«Jannacci secondo noi», l’omaggio degli Arpioni in Piazza Vecchia

L’INTERVISTA. Martedì 25 aprile, in Piazza Vecchia, il gruppo presenta dal vivo in anteprima il nuovo album dedicato all’artista scomparso dieci anni fa.

A poco più di un anno da «Les Jeux Soint Faits!», gli Arpioni rendono omaggio a Enzo Jannacci, nel decennale della morte. Nell’arco di pochi mesi hanno registrato «Jannacci secondo noi. Rido e piango che non si sa mai». L’album ufficialmente esce il 3 giugno, nel giorno del compleanno dell’artista, ma anticipa i tempi e lo presenta dal vivo martedì 25 aprile in Città Alta (in Piazza Vecchia intorno alle 20).

Nel lungo cammino artistico degli Arpioni le canzoni di Jannacci hanno avuto un loro spazio; stavolta però il progetto è completo e riguarda uno scampolo importante del canzoniere jannacciano, quello che meglio si adattava alla rilettura in levare. «Abbiamo avuto in repertorio “Aveva un taxi nero”, l’abbiamo registrata su “Buona mista social ska” del 2001», racconta Stefano Kino Ferri. «Il disco dedicato è nato da una telefonata di qualche mese fa. Nell’autunno dello scorso anno ne ho parlato con Franco (ndr.: Scarpellini): come la vedi, la vedo bene. Ci siamo accordati in un attimo e subito ci siamo messi al lavoro. Da fan di Jannacci ne sentivamo la mancanza e la data ci è sembrata propizia per ricordarlo a modo nostro. L’idea del tributo era perfetta rispetto alla frequentazione che abbiamo sempre avuto del suo repertorio. Qualche cover l’abbiamo suonata dal vivo, ma nei viaggi, sul furgone, Enzo ci ha spesso accompagnato con le sue canzoni. Lo spirito goliardico, l’ironia surreale, la scelta di una certa umanità marginale, ci hanno visti compresi di un’arte popolare che a nostro modo condividiamo. In fondo, non troppo in fondo, ci sentiamo affini al Maestro, pur facendo tutt’altro».

Le canzoni di Jannacci seguono un doppio filone, quello divertente, giocoso, surreale, accanto a quello malinconico, amaro, sociale, quasi neorealista. Come vi siete regolati nella scelta del repertorio?
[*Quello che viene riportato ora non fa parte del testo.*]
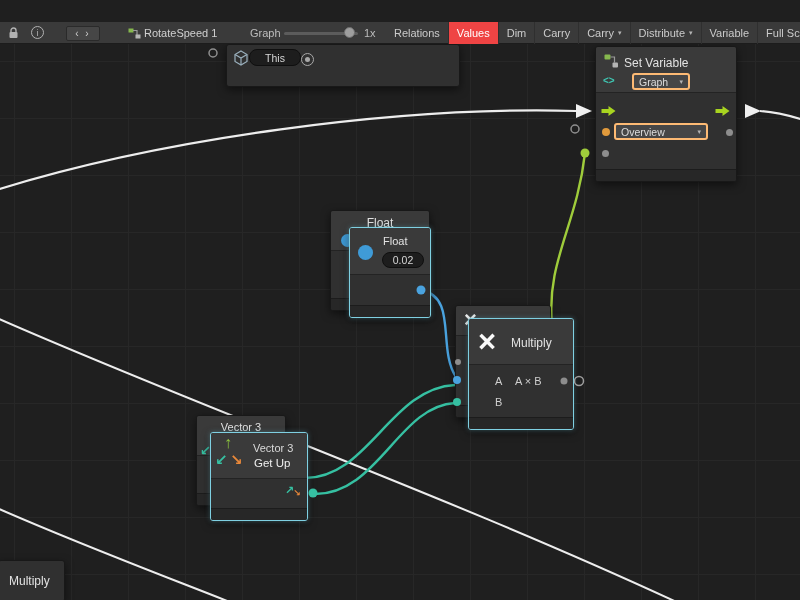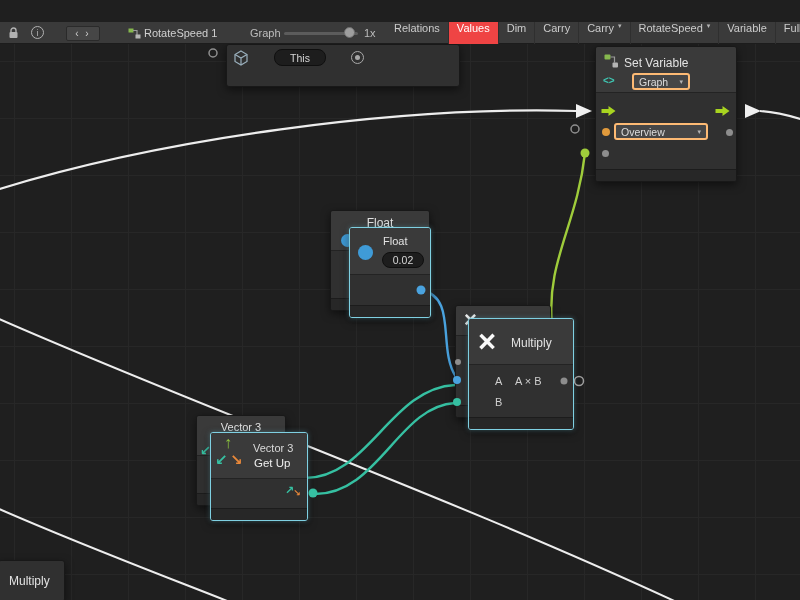"Relations" .tbtn { align-items: flex-start -> center }
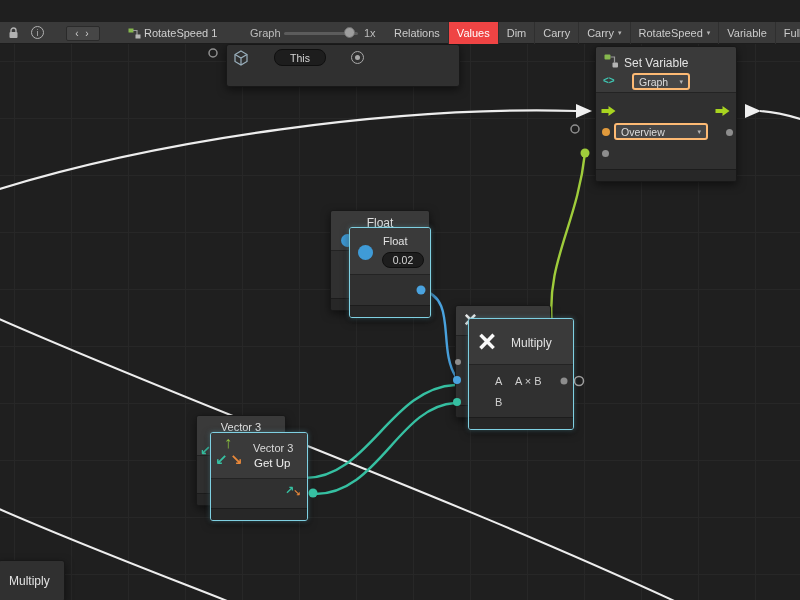"RotateSpeed" span { text: RotateSpeed -> Distribute }
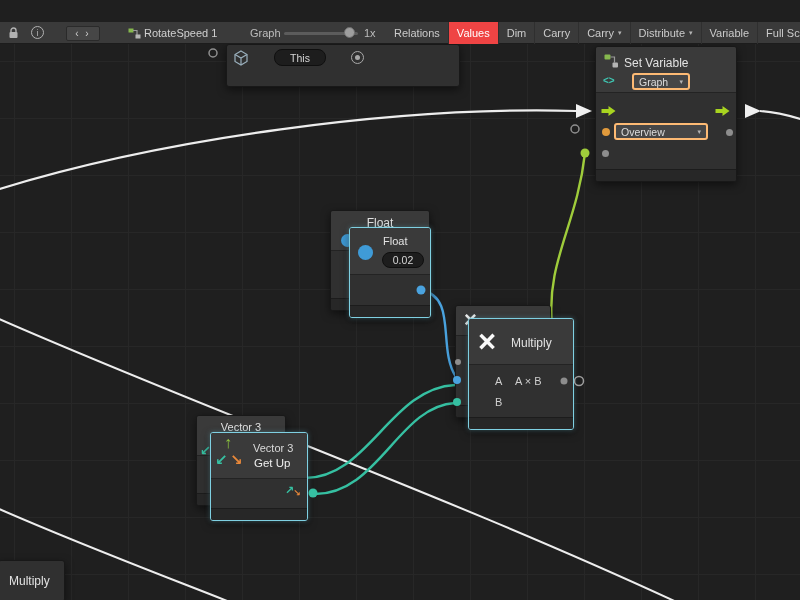"This" div.abs { align-items: center -> flex-end; gap: 25px -> 0 }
«Non ci siamo posti la questione di andare su un filone piuttosto che un altro, ci ha aiutato l’ammirazione che abbiamo per l’autore Jannacci. Anzi abbiamo colto l’occasione per affrontare anche brani che non fossero per forza di cose in levare. Nel disco ci sono anche episodi che non richiamano il nostro stile, e sono in perfetta sintonia con l’originale. Penso a “El me indiriss”, a “Il monumento”, una canzone feroce contro la guerra. Ci siamo sentiti pronti anche ad affrontare qualche pezzo che non fosse ska, non fosse ballereccio».

A favore della pace vi siete sempre schierati, anche con una canzone del disco precedente «Non vorrei fare la guerra».

«Sì, una canzone pacifista, poco pacifica, nel classico mood Arpioni. Ne “Il monumento” si stigmatizza la genesi della cattiveria umana. E dunque il pezzo andava suonato così come l’ha pensato Jannacci. Quanto a “El me indiriss” è una sorta di “My Way” milanese, una scheggia profondamente malinconica, venata d’ironia».

Ascoltando l’album si ha la sensazione che le affinità tra Enzo Jannacci e gli Arpioni siano più reali di quel che vuol essere l’omaggio, questo ricordo. È come se, attraverso le canzoni, riconosceste un legame forte, una sorta di «provenienza».

«La verità è che siamo un po’ figli di Jannacci», ribatte Franco Scarpellini. «L’impegno, il gusto per il popolare, l’ironia, vengono da lì. Jannacci ci ha aiutato a essere quello che siamo. Sia io che Kino siamo cresciuti nel rispetto delle sue canzoni. Per “Malacabeza” avevo scritto “Diciamo & diciamo”, jannacciana di suo».